Large Scale Data Analytics with XtremeData Parallel SQL Database Engine


Introduction

A few months ago I have posted an article about Amazon Web Services Redshift – Amazon’s Data Warehouse solution in the cloud. XtremeData dbX is a similar massive parallel SQL database engine that can be run on-premise as well as in the cloud. It is a purpose-built high-performance and scalable solution for data warehouse applications and large scale analytics using innovative technologies such as vector execution model, dynamic data distribution and automatic load balancing.
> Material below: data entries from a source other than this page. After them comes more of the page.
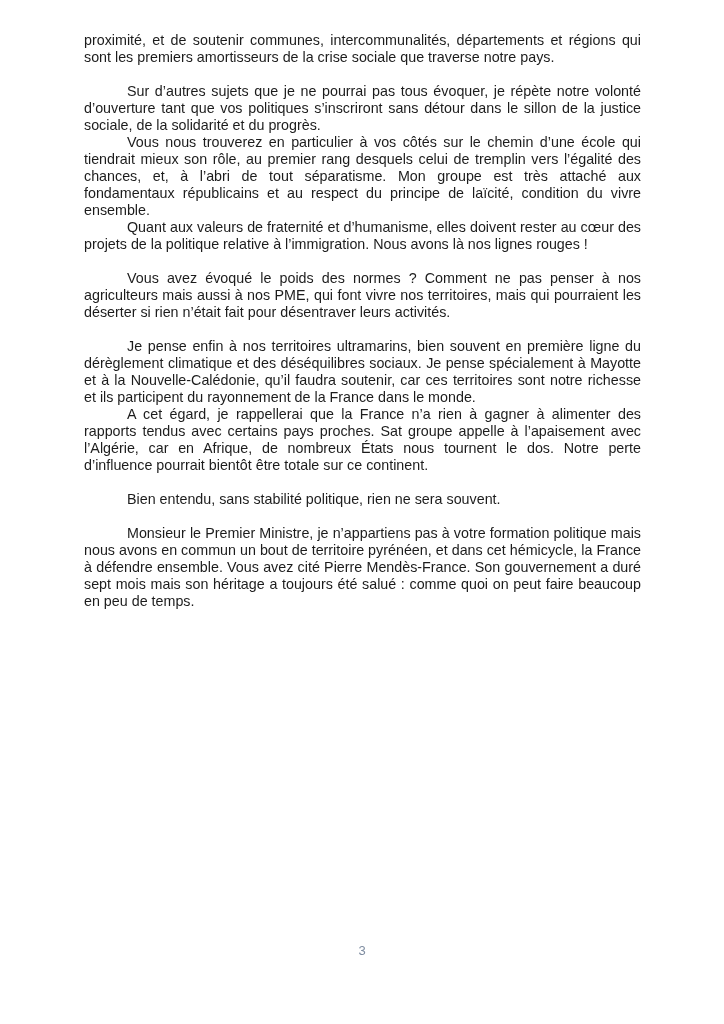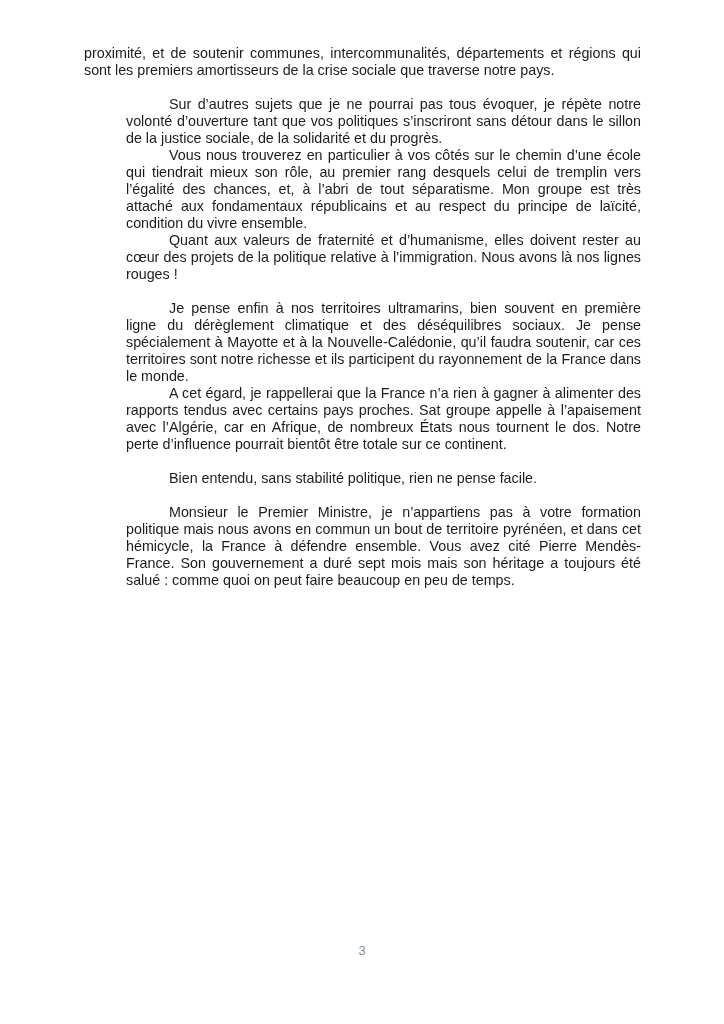--- a/index.html
+++ b/index.html
@@ -18,7 +18,7 @@
   .content {
     position: absolute;
     left: 84px;
-    top: 45px;
+    top: 32px;
     width: 557px;
     color: #1c1c1c;
     font-size: 14.3px;

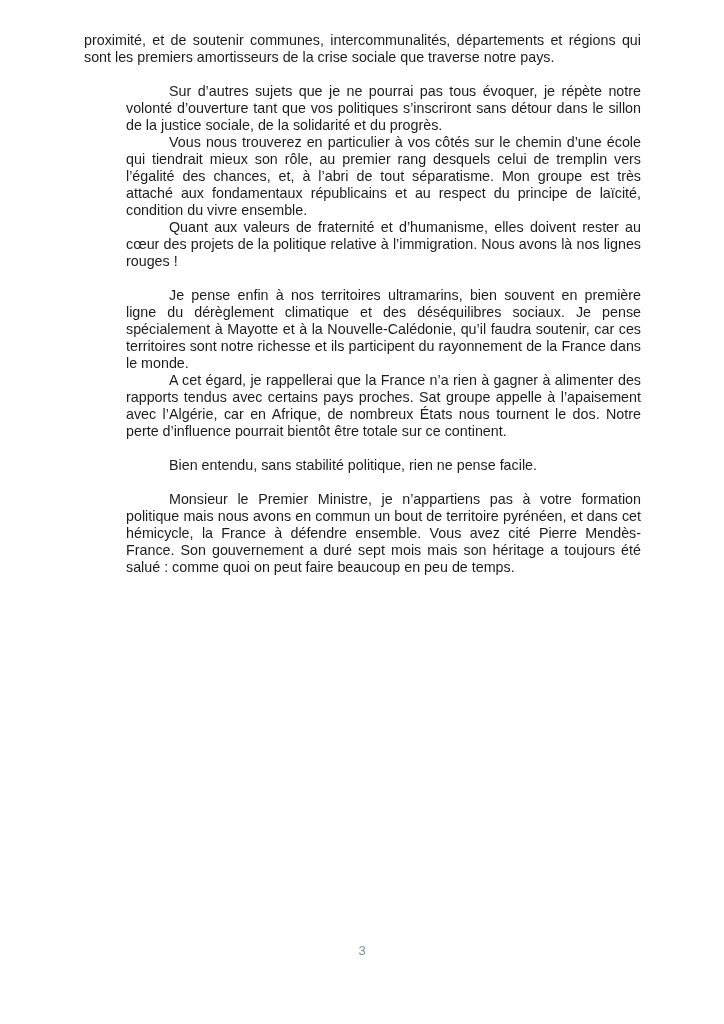--- a/index.html
+++ b/index.html
@@ -31,7 +31,6 @@
   }
   p.indent {
     text-indent: 43px;
-    margin-left: 42px;
   }
   p.gap {
     margin-top: 17px;

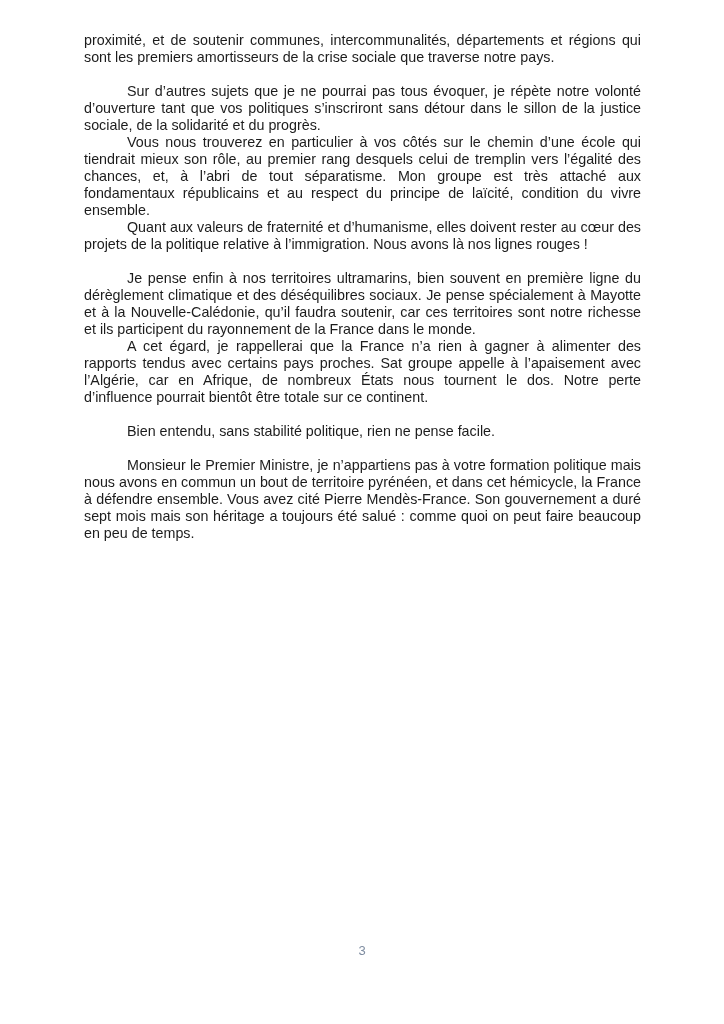--- a/index.html
+++ b/index.html
@@ -57,6 +57,7 @@
     <p class="para indent gap">Sur d’autres sujets que je ne pourrai pas tous évoquer, je répète notre volonté d’ouverture tant que vos politiques s’inscriront sans détour dans le sillon de la justice sociale, de la solidarité et du progrès.</p>
     <p class="para indent">Vous nous trouverez en particulier à vos côtés sur le chemin d’une école qui tiendrait mieux son rôle, au premier rang desquels celui de tremplin vers l’égalité des chances, et, à l’abri de tout séparatisme. Mon groupe est très attaché aux fondamentaux républicains et au respect du principe de laïcité, condition du vivre ensemble.</p>
     <p class="para indent">Quant aux valeurs de fraternité et d’humanisme, elles doivent rester au cœur des projets de la politique relative à l’immigration. Nous avons là nos lignes rouges&nbsp;!</p>
+    <p class="para indent gap">Vous avez évoqué le poids des normes&nbsp;? Comment ne pas penser à nos agriculteurs mais aussi à nos PME, qui font vivre nos territoires, mais qui pourraient les déserter si rien n’était fait pour désentraver leurs activités.</p>
     <p class="para indent gap">Je pense enfin à nos territoires ultramarins, bien souvent en première ligne du dérèglement climatique et des déséquilibres sociaux. Je pense spécialement à Mayotte et à la Nouvelle-Calédonie, qu’il faudra soutenir, car ces territoires sont notre richesse et ils participent du rayonnement de la France dans le monde.</p>
     <p class="para indent">A cet égard, je rappellerai que la France n’a rien à gagner à alimenter des rapports tendus avec certains pays proches. Sat groupe appelle à l’apaisement avec l’Algérie, car en Afrique, de nombreux États nous tournent le dos. Notre perte d’influence pourrait bientôt être totale sur ce continent.</p>
     <p class="para indent gap">Bien entendu, sans stabilité politique, rien ne pense facile.</p>

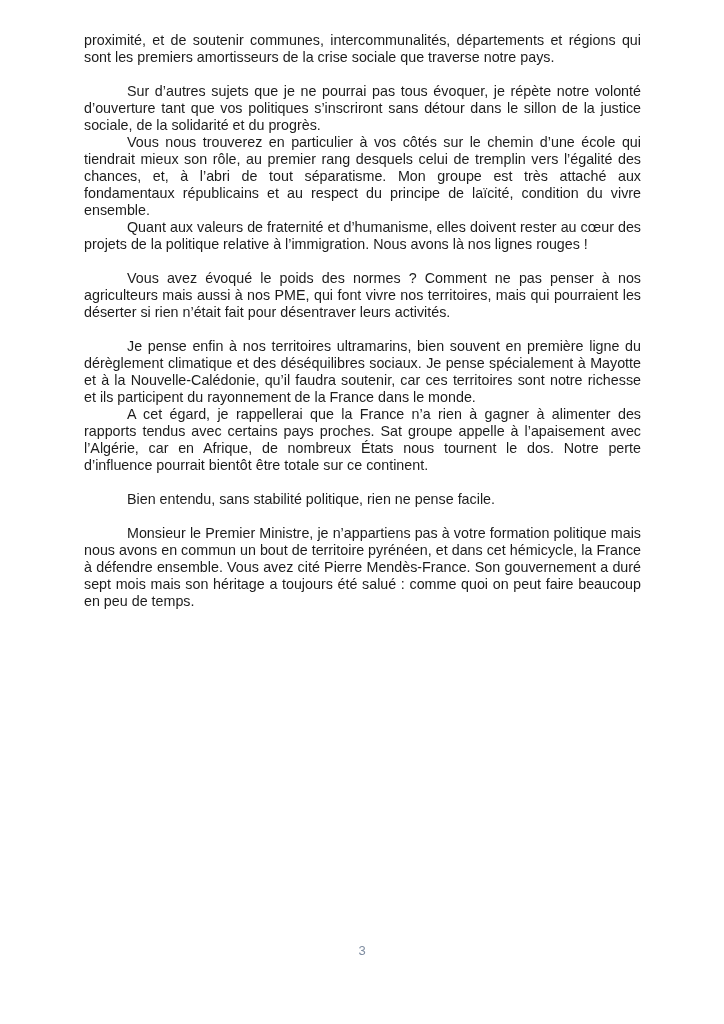--- a/index.html
+++ b/index.html
@@ -60,7 +60,7 @@
     <p class="para indent gap">Vous avez évoqué le poids des normes&nbsp;? Comment ne pas penser à nos agriculteurs mais aussi à nos PME, qui font vivre nos territoires, mais qui pourraient les déserter si rien n’était fait pour désentraver leurs activités.</p>
     <p class="para indent gap">Je pense enfin à nos territoires ultramarins, bien souvent en première ligne du dérèglement climatique et des déséquilibres sociaux. Je pense spécialement à Mayotte et à la Nouvelle-Calédonie, qu’il faudra soutenir, car ces territoires sont notre richesse et ils participent du rayonnement de la France dans le monde.</p>
     <p class="para indent">A cet égard, je rappellerai que la France n’a rien à gagner à alimenter des rapports tendus avec certains pays proches. Sat groupe appelle à l’apaisement avec l’Algérie, car en Afrique, de nombreux États nous tournent le dos. Notre perte d’influence pourrait bientôt être totale sur ce continent.</p>
-    <p class="para indent gap">Bien entendu, sans stabilité politique, rien ne pense facile.</p>
+    <p class="para indent gap">Bien entendu, sans stabilité politique, rien ne sera souvent.</p>
     <p class="para indent gap">Monsieur le Premier Ministre, je n’appartiens pas à votre formation politique mais nous avons en commun un bout de territoire pyrénéen, et dans cet hémicycle, la France à défendre ensemble. Vous avez cité Pierre Mendès-France. Son gouvernement a duré sept mois mais son héritage a toujours été salué&nbsp;: comme quoi on peut faire beaucoup en peu de temps.</p>
   </div>
   <div class="footer">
XtremeData dbX Architecture

XtremeData dbX is a full SQL and ACID compliant database engine based on shared-nothing, massive parallel query execution. The underlying technology relies on PostgreSQL (similarly to AWS Redshift). In essence, the key architecture components are the head node and multiple data nodes – this is a fairly common patterns in massive parallel execution scenarios.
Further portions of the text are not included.